Max Sklar, a Miami-Dade County native, is a graduate of The American University and Florida International University, Business School. He is highly regarded for his direction of the tourist and cultural initiatives of the city, including “Sleepless Nights” held annually on the first week of November.

 

Dennis Leyva, born Cuba and raised in Miami, is a graduate of University of Miami. Some of the most exciting projects of the Art in Public Places program have been completed in the past four years, under the supervision of Mr.
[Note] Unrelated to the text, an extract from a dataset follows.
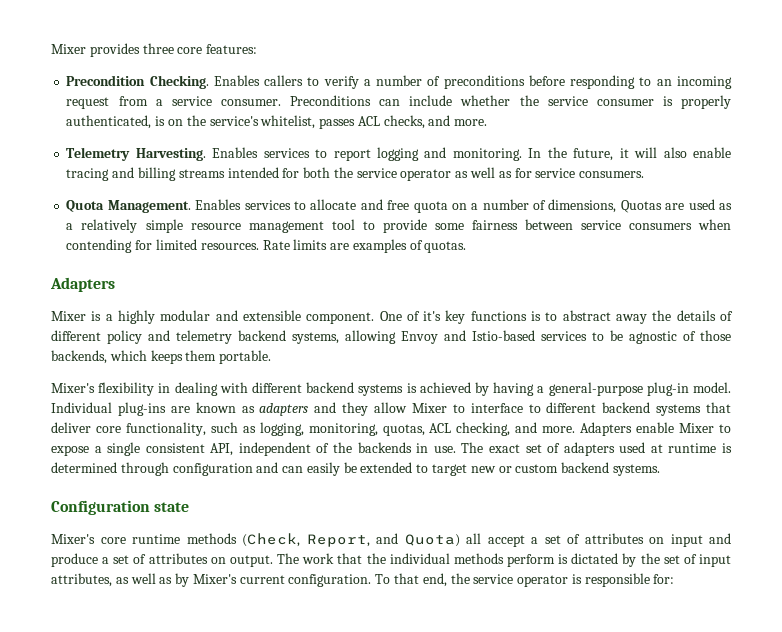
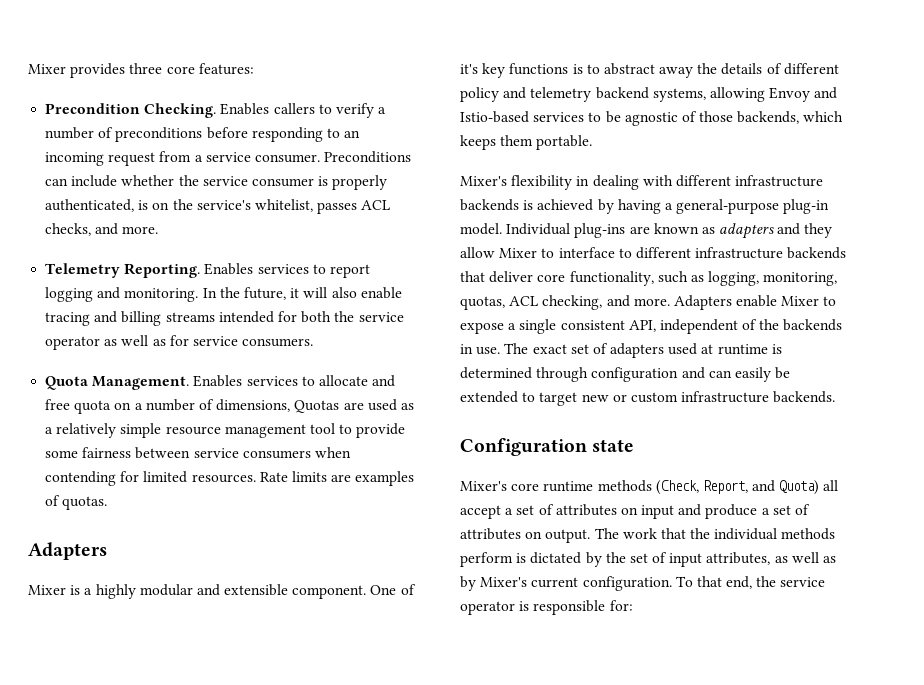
[135,148,206,161] Harvesting. -> [124,263,201,278] Reporting.
[306,382,404,396] backend systems -> [735,175,824,187] [460,199,519,211] infrastructure backends
[602,402,702,416] backend systems -> [695,247,847,259] infrastructure backends
[561,462,660,476] backend systems. -> [681,391,836,403] infrastructure backends.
Leyva.  They include Urban Deco, 2008, by Garren Owens; Morris’, 2009, by Dan Graham; Tempest, 2010, by Brian Tolle;  Liquid Measures, by Wendy Wischer, 2010; and most recently obstinate lighthouse, by Tobias Rehberger, 2011.

 

In addition to the City of Miami Beach staff resources, seven Miami Beach residents are appointed by the City commission to the Art in Public Places Committee. Each of these individuals is selected based on their competence and experiences in art history, architectural history, sculpture, painting, artistic structure design and other areas of specialization. The current members of the Committee are: Chairperson, Megan Riley; Vice-Chair, Elizabeth Resnick; Lisa Austin; James Lloyd; Rhonda Mitrani; Lisette Olemberg-Goldstein; and Janda Wetherington.

 

Educating the Miami Beach Students – ARTventure

 

Students and teachers throughout Miami Beach now have access to a program that is helping to bring Art in Public Places into the classroom.  As part of the Education Compact, the City has developed the Backyard ARTventure program designed to enhance awareness and appreciation for public artwork throughout the City.  A map and interactive brochure highlight the locations and information on each work of public art throughout Miami Beach (a downloadable version is available on the City of Miami Beach website http://www.miamibeachfl.gov/tcd/aipp).

 

The Future Looks Golden

 

The most recent addition to the portfolio of art work in this program was unveiled during Art Basel  Miami Beach, December 1, 2011.  This project bears indication of continued great works for the program’s future.  Not only is the obstinate lighthouse a monumental, fifty-five feet tall art work, a stunning addition to the pristine South Park, but the caliber of the artist is world class, and highly regarded by critics across the globe.  The winner of the 2009 Venice Biennale’s highest honor, the Golden Lion, Tobias Rehberger and his obstinate lighthouse represents Miami Beach’s serious commitment to significant public art – as is so well deserved for our beautiful city.